Partis à la recherche du meilleur pain de Suisse à bord de la Mercedes-AMG GT 63, nous avons rencontré un homme avec une passion toute particulière pour la farine et les moteurs.
28 juin 2024
Le pain est un aliment de base de notre alimentation. Mais il est tout sauf accessoire. Dans la haute gastronomie notamment, il fait l’objet d’une attention croissante. «Souvent, le pain nous permet de nous faire une première impression d’un restaurant», explique Daniel Amrein pour justifier l’engouement actuel. Ce dernier est également connu comme étant l’«Eigenbrötler». Ses «œuvres boulangères» se retrouvent dans de nombreux grands restaurants, car le fournil de cet habitant de Wauwil s’articule autour d’un seul et unique objectif: la qualité.

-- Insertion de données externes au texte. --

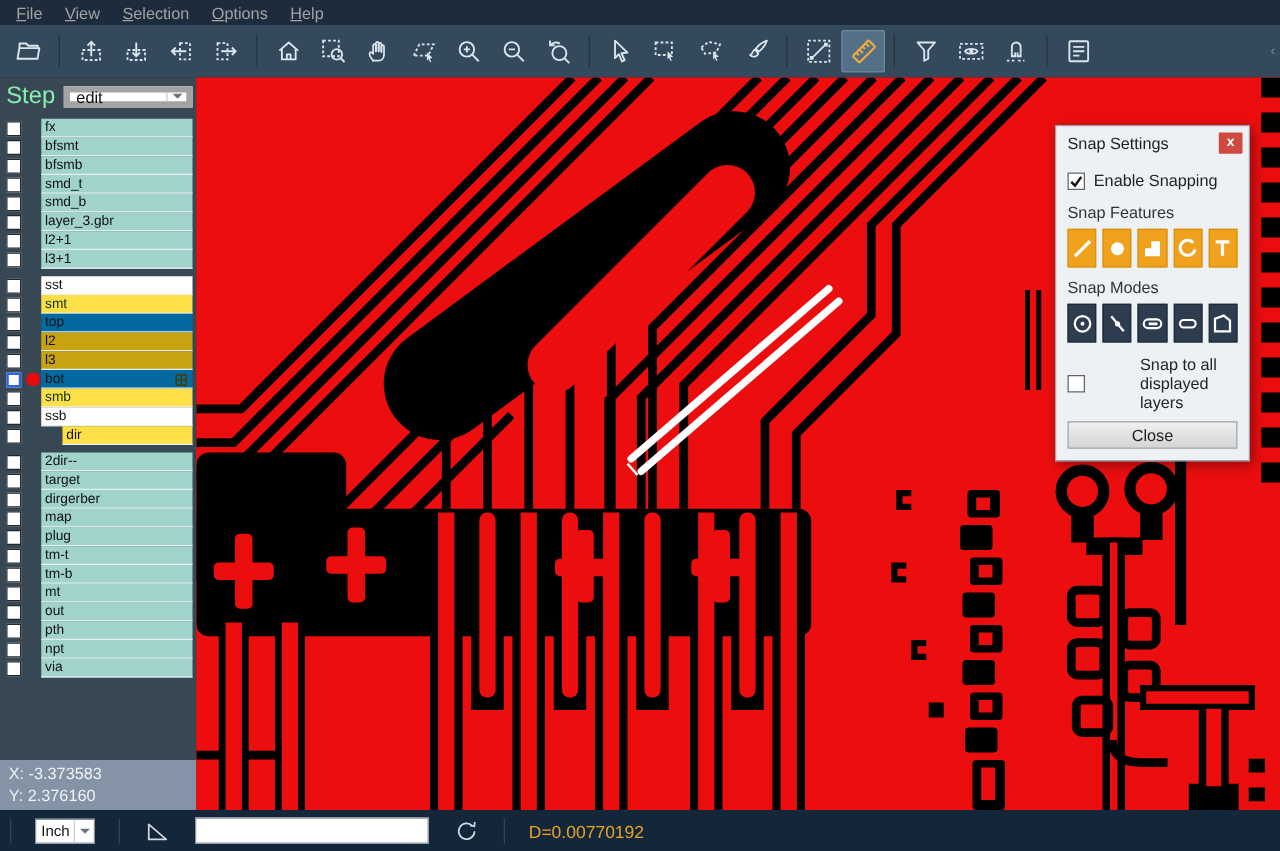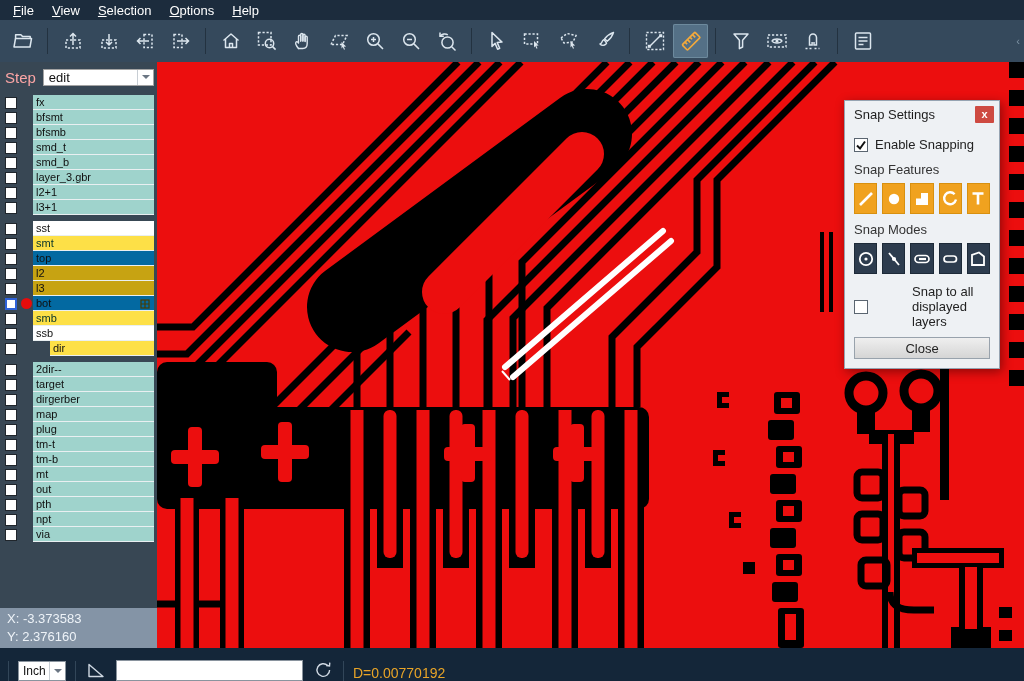"File" .menu-item { color: #ffffff -> #a3a3a3 }
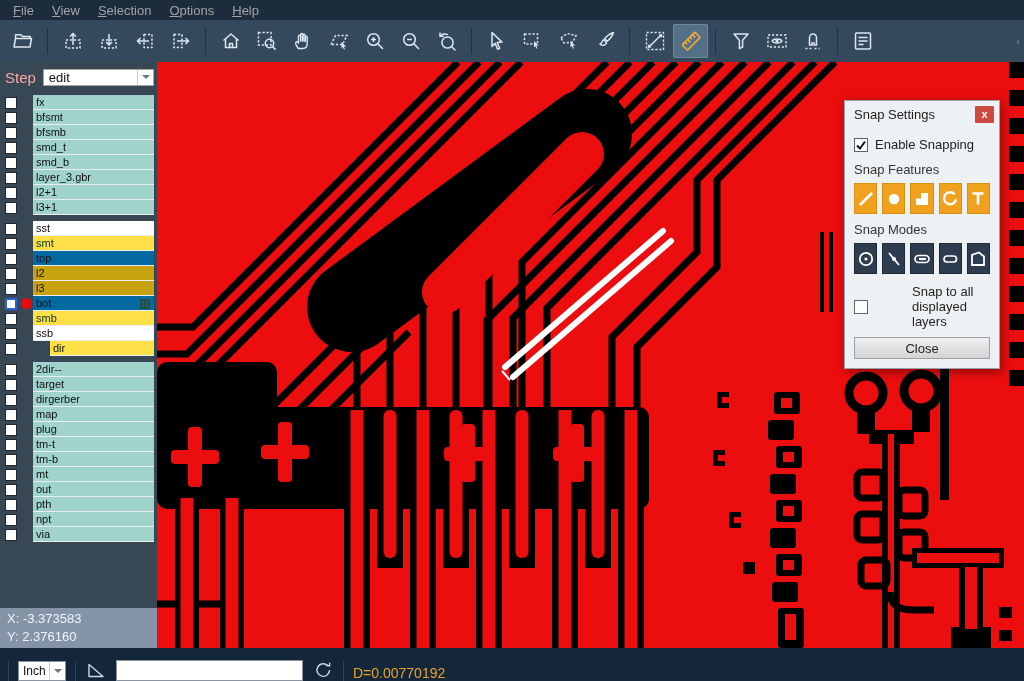"Step" .step-label { color: #fca5a5 -> #86efac; font-size: 15px -> 19px }
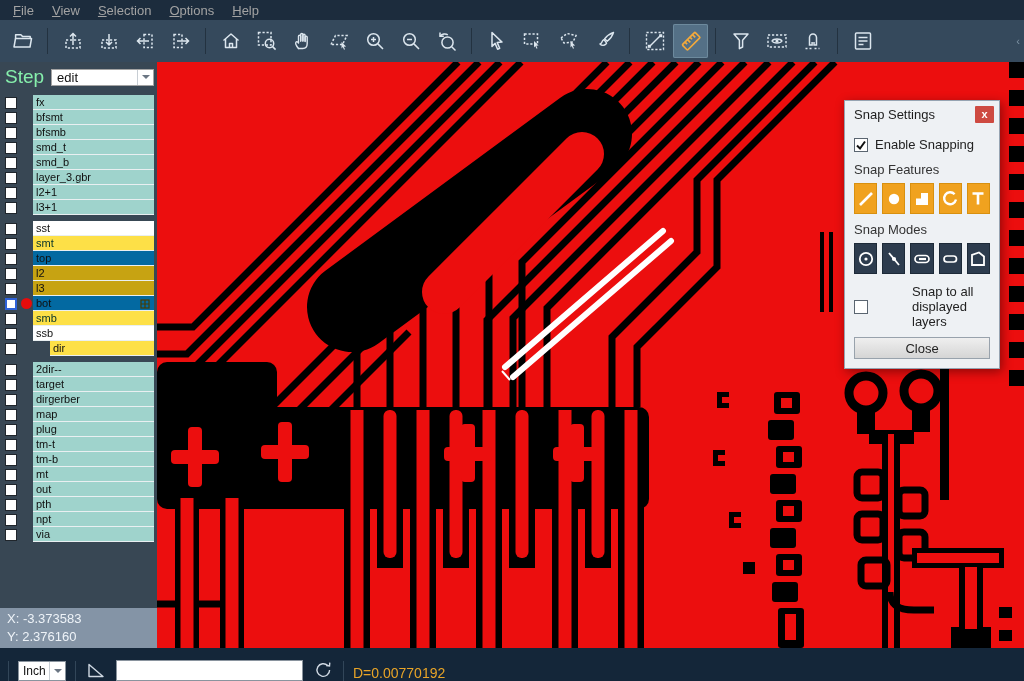"edit" .step-select { border: 1px solid #a3a3a3 -> 5px solid #a3a3a3 }
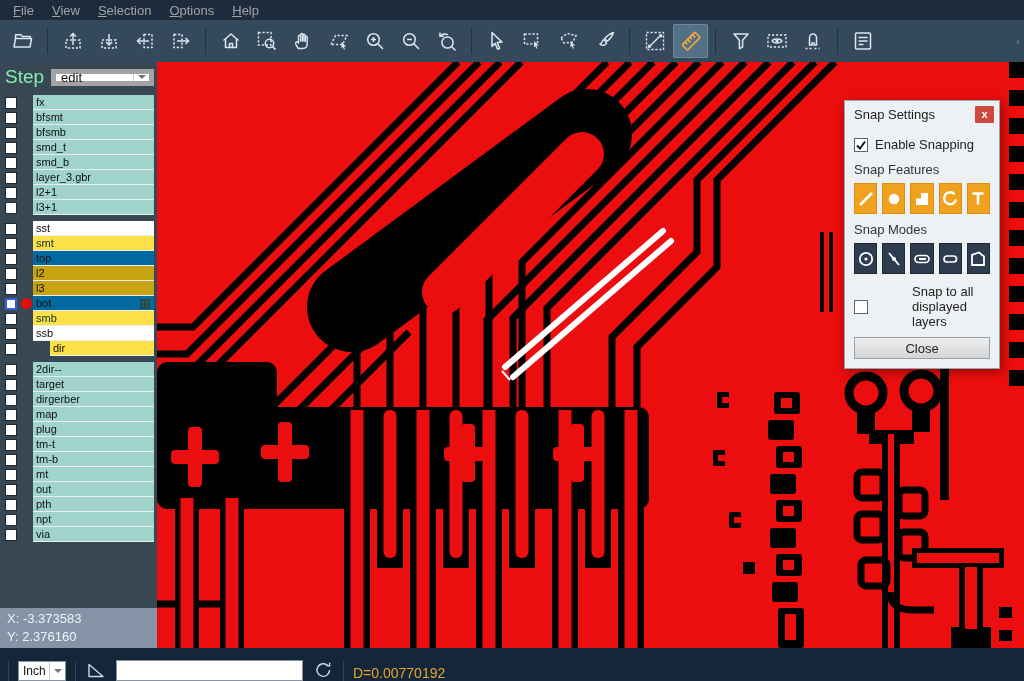"Inch" .bottombar { align-items: flex-end -> center; gap: 9px -> 19px }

«Lorsque j’ai repris la boulangerie de mon père en 1992, je voulais faire les choses différemment», se souvient-il. Selon lui, cela n’a pas été bien accueilli dans le paisible village de Wauwil, où l’on s’était habitué à la boulangerie de village classique. Mais très vite, les villageois ont constaté que Daniel Amrein n’était pas ouvert à la discussion lorsqu’il s’agissait de sa vision des choses et l’ont alors surnommé l’«Eigenbrötler», autrement dit «l’excentrique». C’est ainsi que le nom de sa boulangerie est né.
Cuits sur pierre
Daniel Amrein a tout d’abord fait construire un grand four à briques dans ce fournil. «Il pèse environ 50 tonnes. Je le chauffe avec le bois d’un agriculteur local.» Ce boulanger passionné brûle environ trois stères de bois de sapin par mois. «Pour les grandes quantités de pain, j’ai un four en pierre à cinq étages, chauffé électriquement», explique-t-il. Toutefois, le grand four à bois reste la pièce maîtresse car il crée une atmosphère agréable dans le magasin. Le fait que le four soit chauffé à l’électricité ou au bois n’est pas déterminant pour le goût du pain. «L’important, c’est que la chaleur soit diffusée en continu par la pierre. Cela me permet de cuire le pain à 300 degrés. Si on le faisait dans un four normal, il brûlerait.» La chaleur est transmise de manière homogène par les pierres chaudes de ses fours, ce qui permet d’obtenir une belle croûte. C’est à ce genre de détails que Daniel Amrein attache une importance toute particulière. «Ils confèrent à mon pain une qualité unique et le rendent ainsi reconnaissable entre mille.»